#### Exercise:
All of the data that follows needs to be printed again, exactly as it reads.

#### Data for this exercise:
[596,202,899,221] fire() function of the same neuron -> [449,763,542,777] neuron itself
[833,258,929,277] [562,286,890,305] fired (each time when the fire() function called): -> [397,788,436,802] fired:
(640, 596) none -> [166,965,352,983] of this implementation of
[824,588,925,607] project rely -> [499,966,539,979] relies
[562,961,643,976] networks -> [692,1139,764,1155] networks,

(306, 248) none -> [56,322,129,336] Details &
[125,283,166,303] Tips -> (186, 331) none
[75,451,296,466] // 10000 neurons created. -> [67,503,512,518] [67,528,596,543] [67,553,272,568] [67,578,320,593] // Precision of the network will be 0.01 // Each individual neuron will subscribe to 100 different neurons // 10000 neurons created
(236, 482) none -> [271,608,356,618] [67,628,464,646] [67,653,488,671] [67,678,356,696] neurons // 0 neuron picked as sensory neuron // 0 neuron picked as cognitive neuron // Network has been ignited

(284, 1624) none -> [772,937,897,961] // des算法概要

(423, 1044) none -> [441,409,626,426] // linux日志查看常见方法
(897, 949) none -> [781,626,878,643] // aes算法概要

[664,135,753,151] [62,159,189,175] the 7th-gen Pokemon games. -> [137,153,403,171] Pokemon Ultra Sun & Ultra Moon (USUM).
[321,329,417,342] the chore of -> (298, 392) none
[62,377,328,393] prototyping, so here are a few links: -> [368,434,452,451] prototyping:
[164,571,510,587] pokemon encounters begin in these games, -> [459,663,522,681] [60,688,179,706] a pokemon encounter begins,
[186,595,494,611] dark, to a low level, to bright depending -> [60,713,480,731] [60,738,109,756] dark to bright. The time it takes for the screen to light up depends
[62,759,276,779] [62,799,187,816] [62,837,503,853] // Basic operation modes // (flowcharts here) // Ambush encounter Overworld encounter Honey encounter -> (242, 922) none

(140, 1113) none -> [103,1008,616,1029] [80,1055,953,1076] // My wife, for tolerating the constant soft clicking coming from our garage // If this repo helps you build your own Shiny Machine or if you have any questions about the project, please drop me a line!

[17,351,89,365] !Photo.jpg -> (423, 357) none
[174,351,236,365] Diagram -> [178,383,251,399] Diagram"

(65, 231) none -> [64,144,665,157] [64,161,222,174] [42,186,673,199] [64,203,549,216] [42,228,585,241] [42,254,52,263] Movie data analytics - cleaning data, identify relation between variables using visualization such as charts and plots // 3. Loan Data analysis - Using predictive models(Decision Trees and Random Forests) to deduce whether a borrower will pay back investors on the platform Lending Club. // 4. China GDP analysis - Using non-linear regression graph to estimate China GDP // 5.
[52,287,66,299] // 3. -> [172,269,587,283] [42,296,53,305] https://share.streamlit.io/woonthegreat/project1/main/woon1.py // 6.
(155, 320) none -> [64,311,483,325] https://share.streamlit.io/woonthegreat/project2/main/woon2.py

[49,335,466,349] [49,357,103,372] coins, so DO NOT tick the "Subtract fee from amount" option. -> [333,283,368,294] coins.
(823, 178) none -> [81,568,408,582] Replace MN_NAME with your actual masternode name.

#### Solution for this problem:
[596,202,899,221] fire() function of the same neuron -> [449,763,542,777] neuron itself
[833,258,929,277] [562,286,890,305] fired (each time when the fire() function called): -> [397,788,436,802] fired:
(640, 596) none -> [166,965,352,983] of this implementation of
[824,588,925,607] project rely -> [499,966,539,979] relies
[562,961,643,976] networks -> [692,1139,764,1155] networks,

(306, 248) none -> [56,322,129,336] Details &
[125,283,166,303] Tips -> (186, 331) none
[75,451,296,466] // 10000 neurons created. -> [67,503,512,518] [67,528,596,543] [67,553,272,568] [67,578,320,593] // Precision of the network will be 0.01 // Each individual neuron will subscribe to 100 different neurons // 10000 neurons created
(236, 482) none -> [271,608,356,618] [67,628,464,646] [67,653,488,671] [67,678,356,696] neurons // 0 neuron picked as sensory neuron // 0 neuron picked as cognitive neuron // Network has been ignited

(284, 1624) none -> [772,937,897,961] // des算法概要

(423, 1044) none -> [441,409,626,426] // linux日志查看常见方法
(897, 949) none -> [781,626,878,643] // aes算法概要

[664,135,753,151] [62,159,189,175] the 7th-gen Pokemon games. -> [137,153,403,171] Pokemon Ultra Sun & Ultra Moon (USUM).
[321,329,417,342] the chore of -> (298, 392) none
[62,377,328,393] prototyping, so here are a few links: -> [368,434,452,451] prototyping:
[164,571,510,587] pokemon encounters begin in these games, -> [459,663,522,681] [60,688,179,706] a pokemon encounter begins,
[186,595,494,611] dark, to a low level, to bright depending -> [60,713,480,731] [60,738,109,756] dark to bright. The time it takes for the screen to light up depends
[62,759,276,779] [62,799,187,816] [62,837,503,853] // Basic operation modes // (flowcharts here) // Ambush encounter Overworld encounter Honey encounter -> (242, 922) none

(140, 1113) none -> [103,1008,616,1029] [80,1055,953,1076] // My wife, for tolerating the constant soft clicking coming from our garage // If this repo helps you build your own Shiny Machine or if you have any questions about the project, please drop me a line!

[17,351,89,365] !Photo.jpg -> (423, 357) none
[174,351,236,365] Diagram -> [178,383,251,399] Diagram"

(65, 231) none -> [64,144,665,157] [64,161,222,174] [42,186,673,199] [64,203,549,216] [42,228,585,241] [42,254,52,263] Movie data analytics - cleaning data, identify relation between variables using visualization such as charts and plots // 3. Loan Data analysis - Using predictive models(Decision Trees and Random Forests) to deduce whether a borrower will pay back investors on the platform Lending Club. // 4. China GDP analysis - Using non-linear regression graph to estimate China GDP // 5.
[52,287,66,299] // 3. -> [172,269,587,283] [42,296,53,305] https://share.streamlit.io/woonthegreat/project1/main/woon1.py // 6.
(155, 320) none -> [64,311,483,325] https://share.streamlit.io/woonthegreat/project2/main/woon2.py

[49,335,466,349] [49,357,103,372] coins, so DO NOT tick the "Subtract fee from amount" option. -> [333,283,368,294] coins.
(823, 178) none -> [81,568,408,582] Replace MN_NAME with your actual masternode name.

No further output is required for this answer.